Wisdom Comes at a Higher Price (which is the cost of Executive Rehab)

I’d been very lucky and worked very hard before alcoholism threatened to mess that all up. I sacrificed a lot trying to graduate school in three years to quickly get my MBA and start earning—I didn’t think I could feel pressure. I got a great job in NYC and was doing very well, but the more I did, the more was expected of me. I was barely 24 before I had a whole department depending on me, and when I thought about it, it was very scary.

My alcoholism was born of those nights where the only thing that seemed to calm me down was a shot…or six and those nights where a few drinks were necessary to get my work done or fall asleep. My nights of drinking gradually became a regular occurrence and eventually all bled into one. By the time I was 28, I was a full-blown alcoholic, and there was no hiding it from my boss at work. My boss fortunately really liked me and had always been appreciate of how hard I worked. One day at work he called me into his office one day and told me I needed to go to rehab for my drinking problem if I was continue to stay on at the company.

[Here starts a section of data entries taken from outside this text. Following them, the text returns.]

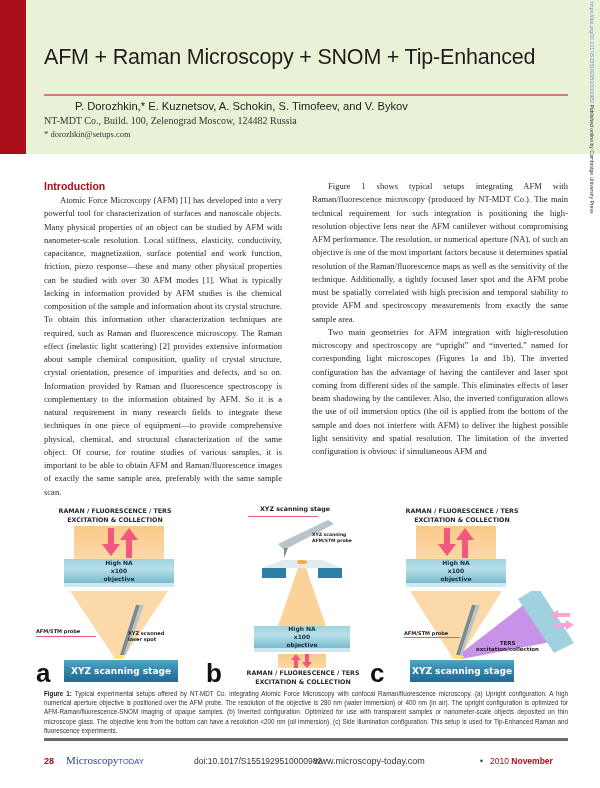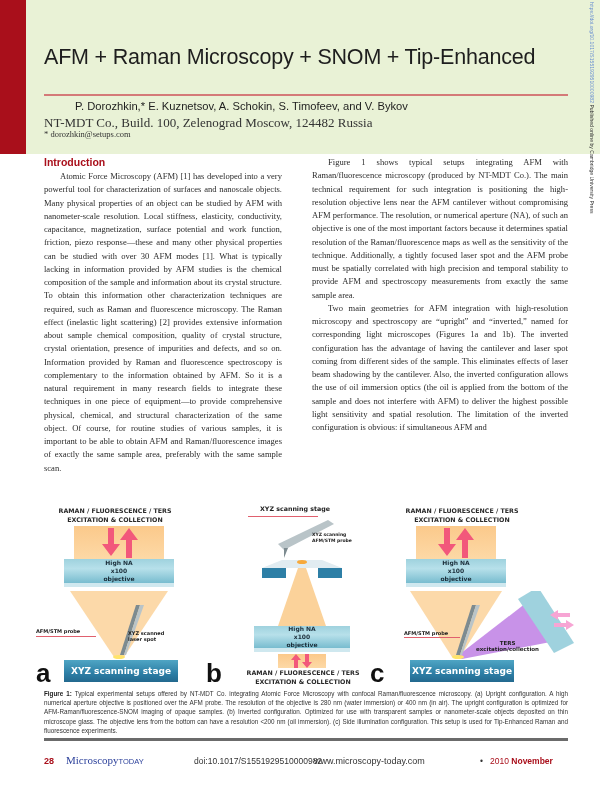--- a/index.html
+++ b/index.html
@@ -43,7 +43,7 @@
   }
   .affil {
     position: absolute; left: 44px; top: 115px;
-    font-size: 13px; color: #333;
+    font-size: 10px; color: #333;
   }
   .email {
     position: absolute; left: 44px; top: 129px;

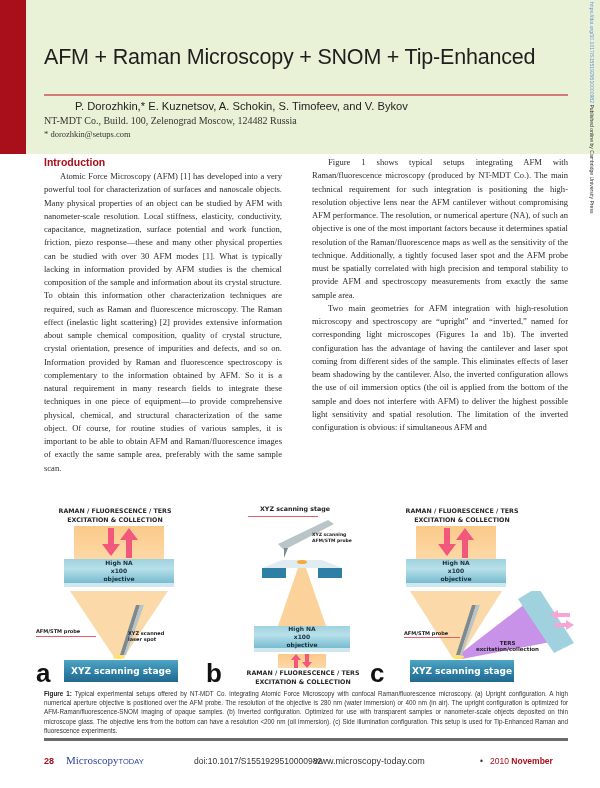--- a/index.html
+++ b/index.html
@@ -51,7 +51,7 @@
   }
 
   .col {
-    position: absolute; top: 156px; width: 238px;
+    position: absolute; top: 180px; width: 238px;
   }
   .col.left { left: 44px; }
   .col.right { left: 312px; width: 256px; }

I agreed and entered an executive alcohol rehab program in Florida that allowed me to stay in contact with my job while getting the help I needed to quit drinking. Enrolling in a program for executives made all the difference. My doctor understood the pressures and nerves associated with my job, but went beyond that to explore deeply ingrained feelings of low self-assurance and a lack of confidence. The reason why I was nervous all the time was because I thought making the slightest mistake at my job would be the end of my life as I knew it. Meanwhile, it was all pressure I was putting on myself. This nervousness extended to other areas too, like relationships, finances and general quality of life.

Apart from getting me to stop drinking, rehab showed me how to manage my stress at work and not to place unrealistic expectations on myself. It also helped me to realize that the sky will not fall if I did not do everything perfectly in my life or at work. Today, I’m very grateful to be back at work and for have been given the second chance from my boss that has resulted in my completing my first full year of sobriety.